In the US there is generallyno prohibition against firing flares, however, there will be many state and municipal regulations regarding "fireworks" and "firearms" that might come into play. Nevertheless, there's usually an opportunity to fire flares for testing, i.e., you go to the local fire department or cg station and tell them you want to test some pyros and they'll either walk you outside or tell you how. I've seen a number of cg stations that also keep a small metal dumpster with a slot in the side marked "epired pyrotechnics" for public disposal. (I'm sure they pay to ship them off as hazmat, sure. (G))
"We Canucks have no opportunity to fire expired flares. it is illegal."
Well, that's why you folks were granted independence versus we threw old George and his minions out. A little revolution every couple of hundred years is a good thing.
I don't know your provincial or municipal regs, I know Canada has some strict regulatiosn concerning "firearms" in general, but again I'd suggest asking your CG or FD, and let them know you want to see how the pyros actually work. Here, the USCG and others routinely fire them off during demonstrations, i.e. the Safety At Sea seminars.
The first time I fired some off (during an inland fourth of july evening, when pyros of all sorts are incredibly common and ignored, legal or not, as long as you don't burn anything down) my reaction was gee, the fireworks you buy at the roadside stand are brighter and shoot higher. And cost less too.
The Olin 12g flare gun rounds are a cruel joke, best used to amuse any kids in the life raft. The dedicated hand-helds a tad better (unless I'm getting those mixed up again) but still nothing to write home about. There's been a lot of discussion elsewhere about using a "rescue laser" pointer, and sweeping the laser beam across whoever you want to attract.
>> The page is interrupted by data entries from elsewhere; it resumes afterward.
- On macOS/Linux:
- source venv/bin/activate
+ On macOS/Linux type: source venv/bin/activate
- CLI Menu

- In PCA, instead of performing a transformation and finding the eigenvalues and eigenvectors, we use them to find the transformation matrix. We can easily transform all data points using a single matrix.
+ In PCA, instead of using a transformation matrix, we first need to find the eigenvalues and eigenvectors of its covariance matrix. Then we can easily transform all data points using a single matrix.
But after you've seen the typical Olins in action, you quickly realize their only purpose is to meet regulations or decorate inshore waters.
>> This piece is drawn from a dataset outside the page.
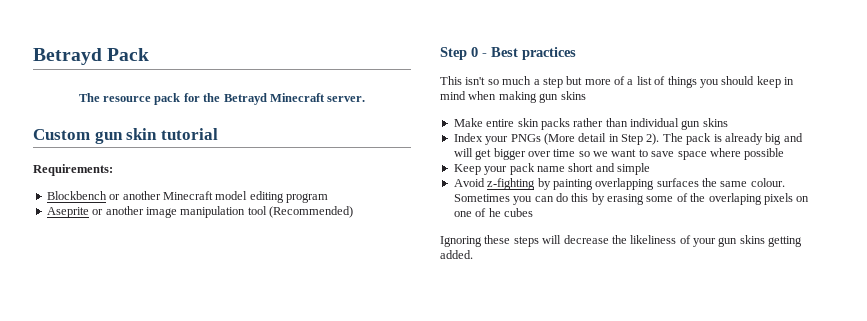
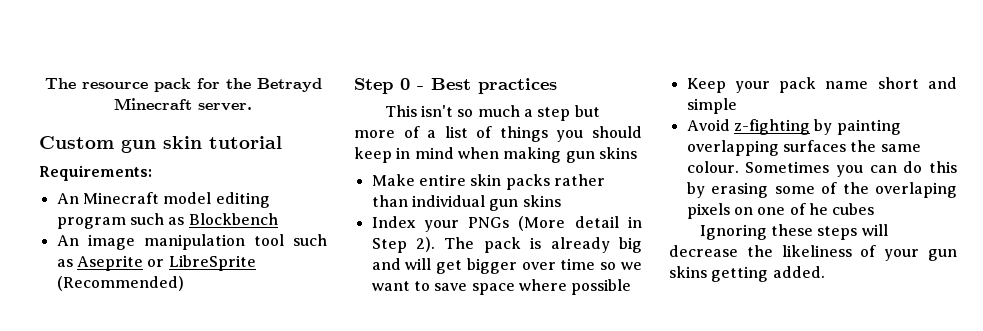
- Betrayd Pack
- Blockbench or another Minecraft model editing program
- Aseprite or another image manipulation tool (Recommended)
+ An Minecraft model editing program such as Blockbench
+ An image manipulation tool such as Aseprite or LibreSprite (Recommended)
If you can't swim home, you want SOLAS pyros. And those are too damned expensive to waste on burglars.
Machete: 10c in China, $20 in US, same product in both places. As long as you stow it in the galley, they'll usually accept it as "not a weapon".
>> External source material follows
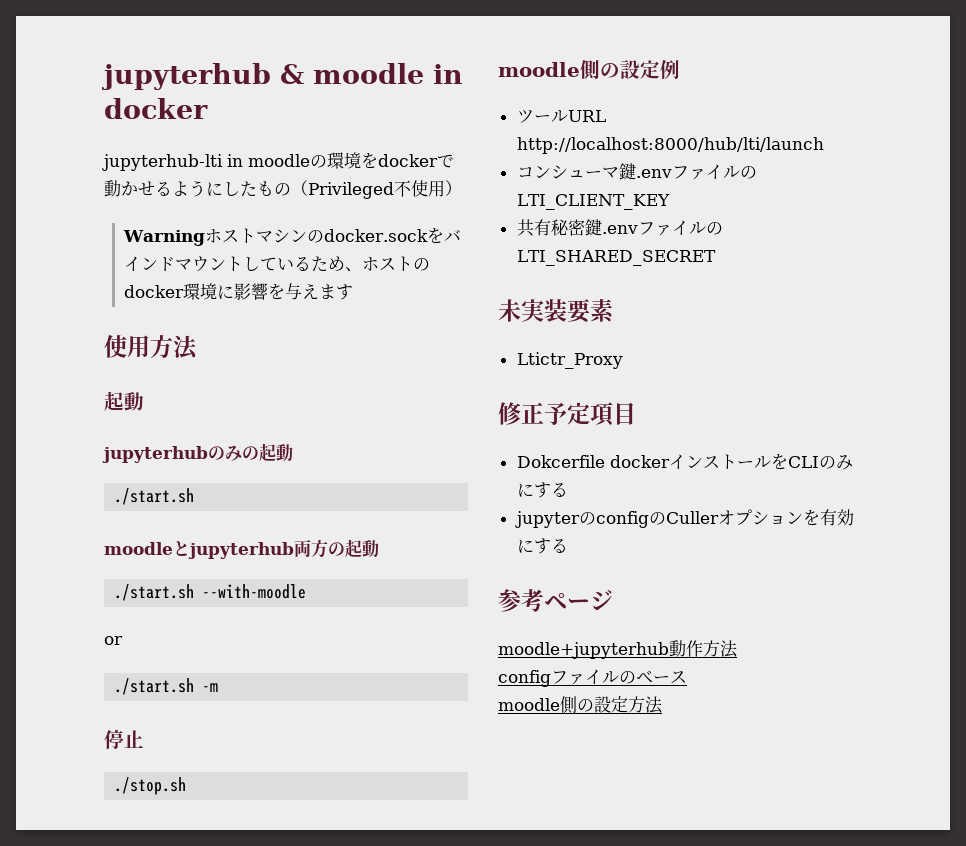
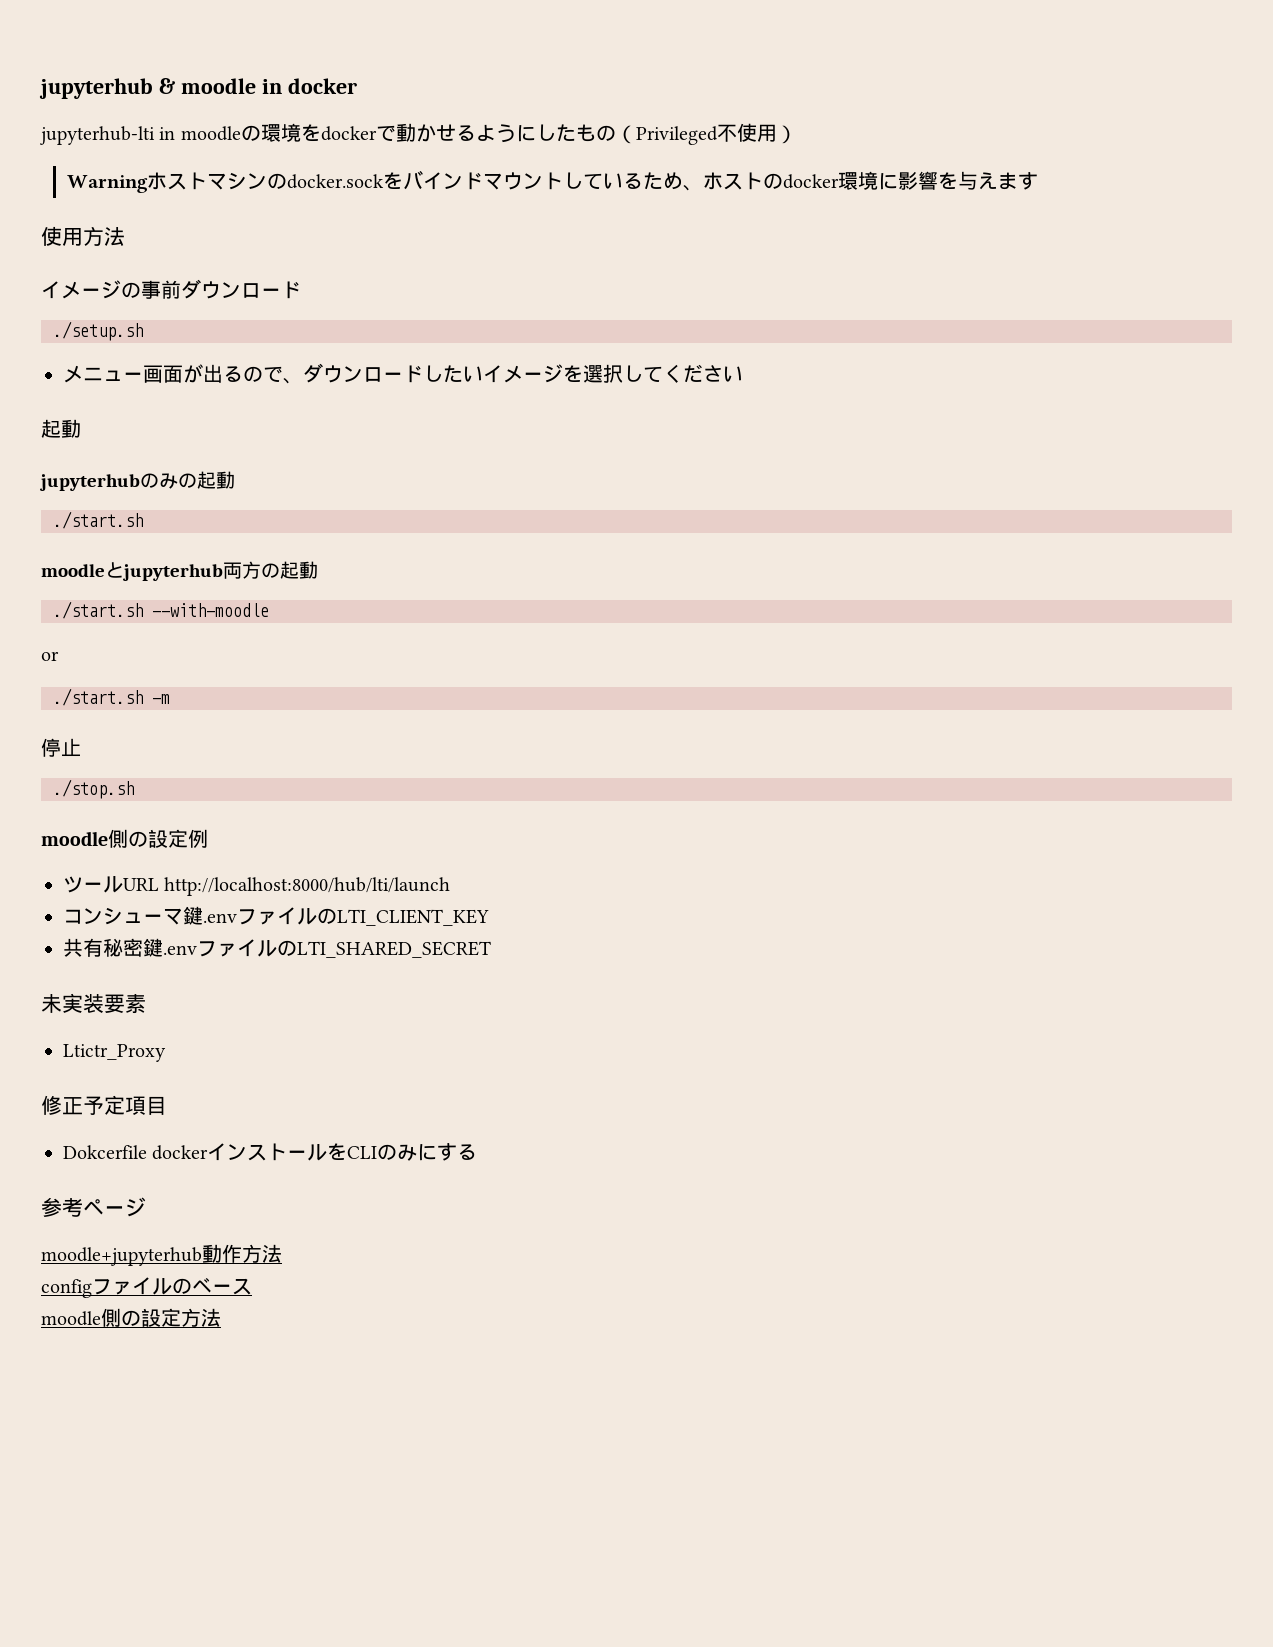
+ イメージの事前ダウンロード
+ ./setup.sh
+ メニュー画面が出るので、ダウンロードしたいイメージを選択してください
- jupyterのconfigのCullerオプションを有効にする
HS, he was arrested by local police, so it may have been local ordinance. However, there were ironically home fireworks being shot off the shore, which inspired him to pop an expired flare into the air. The folks shooting the fireworks were not arrested as far as I could tell.
I think the marine police saw the flare, responded and then arrested him when there was no actual emergency. I will have to ask what the actual charge was.
Discharging a firearm without the presence of doughnuts?
Seriously though...if he shot it from a flare pistol, and someone reported seeing a "gun", that's all it would take. A firearms violation versus a fireworks launch. Flareguns are often tolerated, but technically fall under firearms regulations.
In some places, especially Miami and Detroit, there are major problems with folks shooting real guns on the 4th and a good real zero tolerance policy. Dummies don't understand, the bullets always COME DOWN and hit something, often someone. So when the cops hear "gun"...can't blame 'em.
Shooting a red emergency flare in the USA without prior permission or in an emergency is illegal. The white ones are for practice. “Flare gun” is a misnomer, the correct terminology is “flare launcher”. The USCG, ATF and homeland Security do not consider them to be a “fire arm” (but they do have plenty of rules and restrictions regarding pyrotechnic devices). Every so often our club does a “flare day” where we practice launching flares and smoke off one of our docks. We get USGC permission first (we are located across from one of their major bases). The SOLAS flares are the best, bar none. I have had 100% success with ones that were over 25 years old. The problem is the rule requires replacement if they are over 40 months old. If you have the chance, go to either a Safety at Sea seminar or organize your own flare day. It will be an eye opener. The USCG approved aerial flares are really only good for night time use and the hand held flares sputter and throw off so much slag that you really need to wear a sailing glove. I shudder to think what they would do to a rubber life raft. The 12ga USCG flares are particularly anemic and I went to the 20mm size to get better brightness and hang time.
"Shooting a red emergency flare in the USA without prior permission or in an emergency is illegal." Not that I doubt you, but if it is illegal on a federal level, perhaps there's a citation from the USC or CFR you can give us to back that up?
"The USCG, ATF and homeland Security do not consider them [flare guns] to be a “fire arm”" Yeah, but we're not talking about them, we're talking about local, county, and state PDs, and they'll tell you "tell that to the judge" while you're being arrested. In many states a "firearm" is in fact defined in the state laws and usually it is defined alng the lines of "any device which fires, propels, or launches a projectile by any means of stored power, including springs, explosive charges, compressed air or gas..." and yes, you just try carrying one in front of a cop in DC or NYC. It's a GUN in both places, although at least in NYC if you are not displaying it, but transporting it to or from a boat, they'll ignore it. Be seen with it in your hand in a parking lot--and you can tell it to the judge.
And if you think Homeland Security's TSA section is going to allow you to carry it, even unloaded, onto the cabin of a commercial airliner...don't think so. I'd sure like to be there when you try it.